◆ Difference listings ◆
*** Begin section ***
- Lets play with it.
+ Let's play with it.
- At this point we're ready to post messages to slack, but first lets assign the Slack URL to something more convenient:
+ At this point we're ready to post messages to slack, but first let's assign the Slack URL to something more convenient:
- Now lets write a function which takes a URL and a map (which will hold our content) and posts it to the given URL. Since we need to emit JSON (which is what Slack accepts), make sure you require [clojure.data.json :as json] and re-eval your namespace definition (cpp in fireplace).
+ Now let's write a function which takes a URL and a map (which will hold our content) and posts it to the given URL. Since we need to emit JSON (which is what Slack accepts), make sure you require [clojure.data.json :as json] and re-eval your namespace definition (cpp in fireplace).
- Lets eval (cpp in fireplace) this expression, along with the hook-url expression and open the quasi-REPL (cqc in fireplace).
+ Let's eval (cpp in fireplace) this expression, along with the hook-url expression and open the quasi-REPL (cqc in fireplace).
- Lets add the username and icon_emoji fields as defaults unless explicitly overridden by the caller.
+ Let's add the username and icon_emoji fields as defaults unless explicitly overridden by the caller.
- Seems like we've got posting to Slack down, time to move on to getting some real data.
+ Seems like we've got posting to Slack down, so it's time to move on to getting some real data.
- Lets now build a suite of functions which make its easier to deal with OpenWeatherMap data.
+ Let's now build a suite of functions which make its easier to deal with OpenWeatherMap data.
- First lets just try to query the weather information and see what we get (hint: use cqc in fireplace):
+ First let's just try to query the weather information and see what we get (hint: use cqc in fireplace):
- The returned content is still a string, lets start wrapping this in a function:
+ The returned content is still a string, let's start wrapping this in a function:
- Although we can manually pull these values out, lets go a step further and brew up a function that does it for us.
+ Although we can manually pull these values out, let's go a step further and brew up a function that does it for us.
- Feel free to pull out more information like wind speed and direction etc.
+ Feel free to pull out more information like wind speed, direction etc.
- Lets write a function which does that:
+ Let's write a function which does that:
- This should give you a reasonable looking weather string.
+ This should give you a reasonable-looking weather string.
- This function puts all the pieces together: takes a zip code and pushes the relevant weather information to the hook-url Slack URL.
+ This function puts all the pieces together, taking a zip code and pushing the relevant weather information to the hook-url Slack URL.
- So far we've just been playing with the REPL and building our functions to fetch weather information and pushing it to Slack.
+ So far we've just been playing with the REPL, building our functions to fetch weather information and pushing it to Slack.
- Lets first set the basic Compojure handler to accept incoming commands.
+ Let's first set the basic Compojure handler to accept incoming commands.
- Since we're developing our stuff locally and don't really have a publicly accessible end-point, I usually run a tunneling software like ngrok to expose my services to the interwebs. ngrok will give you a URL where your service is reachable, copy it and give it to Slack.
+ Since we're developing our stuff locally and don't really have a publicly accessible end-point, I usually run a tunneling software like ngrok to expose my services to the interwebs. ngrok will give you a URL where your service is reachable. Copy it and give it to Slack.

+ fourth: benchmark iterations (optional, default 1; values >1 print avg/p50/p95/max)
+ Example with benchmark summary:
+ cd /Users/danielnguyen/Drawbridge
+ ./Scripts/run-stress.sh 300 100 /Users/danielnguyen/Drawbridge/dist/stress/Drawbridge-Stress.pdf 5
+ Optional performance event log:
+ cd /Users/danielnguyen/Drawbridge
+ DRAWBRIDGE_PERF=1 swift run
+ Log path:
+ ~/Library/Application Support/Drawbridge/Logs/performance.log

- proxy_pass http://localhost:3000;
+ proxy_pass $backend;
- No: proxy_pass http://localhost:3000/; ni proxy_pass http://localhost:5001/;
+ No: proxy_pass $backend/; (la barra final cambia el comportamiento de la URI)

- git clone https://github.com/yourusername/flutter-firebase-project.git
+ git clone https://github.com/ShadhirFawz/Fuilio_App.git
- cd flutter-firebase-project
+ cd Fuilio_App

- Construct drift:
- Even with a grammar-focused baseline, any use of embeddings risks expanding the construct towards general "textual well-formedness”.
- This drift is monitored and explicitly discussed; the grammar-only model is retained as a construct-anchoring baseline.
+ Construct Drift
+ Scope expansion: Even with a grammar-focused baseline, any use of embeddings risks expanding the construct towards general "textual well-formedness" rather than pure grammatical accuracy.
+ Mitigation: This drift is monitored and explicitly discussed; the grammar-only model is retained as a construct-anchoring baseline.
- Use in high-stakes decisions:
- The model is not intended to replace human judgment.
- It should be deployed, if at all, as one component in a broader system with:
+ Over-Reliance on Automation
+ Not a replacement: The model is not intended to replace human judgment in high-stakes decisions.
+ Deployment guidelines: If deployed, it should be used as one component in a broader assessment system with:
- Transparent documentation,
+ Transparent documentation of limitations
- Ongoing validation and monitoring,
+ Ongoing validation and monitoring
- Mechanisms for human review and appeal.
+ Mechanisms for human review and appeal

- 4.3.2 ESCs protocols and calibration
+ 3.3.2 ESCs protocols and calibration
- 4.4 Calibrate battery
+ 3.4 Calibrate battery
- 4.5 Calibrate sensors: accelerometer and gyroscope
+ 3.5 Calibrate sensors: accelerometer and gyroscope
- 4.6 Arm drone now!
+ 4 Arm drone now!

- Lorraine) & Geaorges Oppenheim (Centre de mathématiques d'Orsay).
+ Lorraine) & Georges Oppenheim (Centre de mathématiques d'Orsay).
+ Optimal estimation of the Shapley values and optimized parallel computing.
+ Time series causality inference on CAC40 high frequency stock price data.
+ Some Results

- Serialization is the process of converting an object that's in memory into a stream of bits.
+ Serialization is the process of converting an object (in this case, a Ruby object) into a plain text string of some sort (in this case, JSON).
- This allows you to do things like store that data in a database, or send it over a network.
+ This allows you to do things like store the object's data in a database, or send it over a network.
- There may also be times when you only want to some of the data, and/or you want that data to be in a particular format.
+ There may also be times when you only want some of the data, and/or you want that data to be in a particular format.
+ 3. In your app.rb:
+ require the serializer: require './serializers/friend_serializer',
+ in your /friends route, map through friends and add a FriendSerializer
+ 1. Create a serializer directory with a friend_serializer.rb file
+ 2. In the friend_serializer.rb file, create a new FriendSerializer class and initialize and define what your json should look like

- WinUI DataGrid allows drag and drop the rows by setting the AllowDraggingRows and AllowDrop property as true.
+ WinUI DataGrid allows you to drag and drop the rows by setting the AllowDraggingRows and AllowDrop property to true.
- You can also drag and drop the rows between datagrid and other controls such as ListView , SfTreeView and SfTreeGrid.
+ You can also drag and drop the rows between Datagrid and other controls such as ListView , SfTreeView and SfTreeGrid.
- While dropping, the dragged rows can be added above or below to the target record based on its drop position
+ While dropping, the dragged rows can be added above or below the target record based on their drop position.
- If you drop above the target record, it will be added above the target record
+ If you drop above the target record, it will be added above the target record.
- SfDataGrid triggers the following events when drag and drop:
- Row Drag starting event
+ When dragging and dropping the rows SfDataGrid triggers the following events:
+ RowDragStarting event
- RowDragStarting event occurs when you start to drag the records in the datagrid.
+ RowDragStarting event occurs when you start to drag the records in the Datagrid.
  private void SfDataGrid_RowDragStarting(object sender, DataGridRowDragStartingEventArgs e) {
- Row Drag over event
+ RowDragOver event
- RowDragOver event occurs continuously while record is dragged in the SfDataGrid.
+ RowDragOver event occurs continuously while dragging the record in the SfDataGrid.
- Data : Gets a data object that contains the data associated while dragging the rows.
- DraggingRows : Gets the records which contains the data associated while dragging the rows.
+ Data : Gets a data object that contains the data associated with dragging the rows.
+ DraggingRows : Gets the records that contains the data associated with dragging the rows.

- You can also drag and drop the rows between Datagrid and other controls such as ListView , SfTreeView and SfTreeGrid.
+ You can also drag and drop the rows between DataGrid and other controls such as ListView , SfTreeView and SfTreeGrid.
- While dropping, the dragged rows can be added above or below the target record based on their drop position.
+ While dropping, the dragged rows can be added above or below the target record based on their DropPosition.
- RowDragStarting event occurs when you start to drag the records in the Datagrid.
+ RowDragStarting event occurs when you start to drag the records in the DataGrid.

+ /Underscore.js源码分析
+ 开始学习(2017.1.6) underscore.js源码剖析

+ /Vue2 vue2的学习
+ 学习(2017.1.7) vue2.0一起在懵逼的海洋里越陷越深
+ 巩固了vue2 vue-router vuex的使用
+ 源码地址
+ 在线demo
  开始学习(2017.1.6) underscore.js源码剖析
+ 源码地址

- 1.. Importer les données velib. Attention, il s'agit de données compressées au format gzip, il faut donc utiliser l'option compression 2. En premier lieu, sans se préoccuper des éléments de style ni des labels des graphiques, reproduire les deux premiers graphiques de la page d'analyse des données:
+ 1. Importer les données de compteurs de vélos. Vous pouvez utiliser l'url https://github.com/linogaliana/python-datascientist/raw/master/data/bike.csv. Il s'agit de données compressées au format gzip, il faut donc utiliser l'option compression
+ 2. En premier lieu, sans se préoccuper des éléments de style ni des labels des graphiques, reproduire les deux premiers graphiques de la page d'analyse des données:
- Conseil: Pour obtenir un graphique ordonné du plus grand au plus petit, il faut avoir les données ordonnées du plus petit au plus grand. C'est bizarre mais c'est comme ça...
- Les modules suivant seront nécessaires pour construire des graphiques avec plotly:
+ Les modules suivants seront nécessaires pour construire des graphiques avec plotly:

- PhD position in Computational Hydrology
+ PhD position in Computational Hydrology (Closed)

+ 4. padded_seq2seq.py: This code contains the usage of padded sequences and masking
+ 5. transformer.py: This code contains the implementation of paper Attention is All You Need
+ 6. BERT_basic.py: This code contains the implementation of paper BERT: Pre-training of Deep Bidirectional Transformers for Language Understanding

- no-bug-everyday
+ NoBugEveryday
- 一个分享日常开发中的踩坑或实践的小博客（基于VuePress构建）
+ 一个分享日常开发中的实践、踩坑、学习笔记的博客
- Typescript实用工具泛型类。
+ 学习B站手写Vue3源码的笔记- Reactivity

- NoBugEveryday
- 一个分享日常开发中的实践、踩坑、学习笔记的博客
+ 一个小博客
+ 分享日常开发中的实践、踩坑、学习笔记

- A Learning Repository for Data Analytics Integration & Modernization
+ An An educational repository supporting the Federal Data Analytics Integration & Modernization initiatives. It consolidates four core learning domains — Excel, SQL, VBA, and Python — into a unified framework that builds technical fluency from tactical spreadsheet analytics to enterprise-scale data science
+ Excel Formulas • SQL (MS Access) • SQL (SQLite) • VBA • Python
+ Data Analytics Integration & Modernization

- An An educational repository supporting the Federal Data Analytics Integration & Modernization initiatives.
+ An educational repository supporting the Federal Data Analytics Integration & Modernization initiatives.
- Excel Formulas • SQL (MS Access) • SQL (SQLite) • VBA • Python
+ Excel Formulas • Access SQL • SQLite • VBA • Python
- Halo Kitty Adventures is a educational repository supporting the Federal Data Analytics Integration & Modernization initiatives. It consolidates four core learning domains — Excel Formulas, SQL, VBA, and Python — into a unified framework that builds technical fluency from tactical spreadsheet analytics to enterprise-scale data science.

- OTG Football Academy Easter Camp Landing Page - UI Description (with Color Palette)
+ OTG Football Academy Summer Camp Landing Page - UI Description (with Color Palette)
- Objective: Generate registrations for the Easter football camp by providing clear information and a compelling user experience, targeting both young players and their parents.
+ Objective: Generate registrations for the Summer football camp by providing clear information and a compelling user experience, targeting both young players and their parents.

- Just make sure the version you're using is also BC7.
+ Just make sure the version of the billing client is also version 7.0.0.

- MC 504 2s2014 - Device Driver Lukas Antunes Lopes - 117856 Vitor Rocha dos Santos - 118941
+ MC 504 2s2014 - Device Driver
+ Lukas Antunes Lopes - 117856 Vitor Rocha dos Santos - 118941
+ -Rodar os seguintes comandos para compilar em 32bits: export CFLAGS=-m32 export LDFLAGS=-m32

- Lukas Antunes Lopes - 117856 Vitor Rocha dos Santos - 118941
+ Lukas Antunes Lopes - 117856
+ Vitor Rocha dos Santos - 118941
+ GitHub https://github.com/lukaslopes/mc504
*** End section ***
◆ Required action ◆
Exactly the lines running from the top of the records to the line that contains "Let's now build", inclusive, must be set down, and nothing more.

◆ Problem solution ◆
- Lets play with it.
+ Let's play with it.
- At this point we're ready to post messages to slack, but first lets assign the Slack URL to something more convenient:
+ At this point we're ready to post messages to slack, but first let's assign the Slack URL to something more convenient:
- Now lets write a function which takes a URL and a map (which will hold our content) and posts it to the given URL. Since we need to emit JSON (which is what Slack accepts), make sure you require [clojure.data.json :as json] and re-eval your namespace definition (cpp in fireplace).
+ Now let's write a function which takes a URL and a map (which will hold our content) and posts it to the given URL. Since we need to emit JSON (which is what Slack accepts), make sure you require [clojure.data.json :as json] and re-eval your namespace definition (cpp in fireplace).
- Lets eval (cpp in fireplace) this expression, along with the hook-url expression and open the quasi-REPL (cqc in fireplace).
+ Let's eval (cpp in fireplace) this expression, along with the hook-url expression and open the quasi-REPL (cqc in fireplace).
- Lets add the username and icon_emoji fields as defaults unless explicitly overridden by the caller.
+ Let's add the username and icon_emoji fields as defaults unless explicitly overridden by the caller.
- Seems like we've got posting to Slack down, time to move on to getting some real data.
+ Seems like we've got posting to Slack down, so it's time to move on to getting some real data.
- Lets now build a suite of functions which make its easier to deal with OpenWeatherMap data.
+ Let's now build a suite of functions which make its easier to deal with OpenWeatherMap data.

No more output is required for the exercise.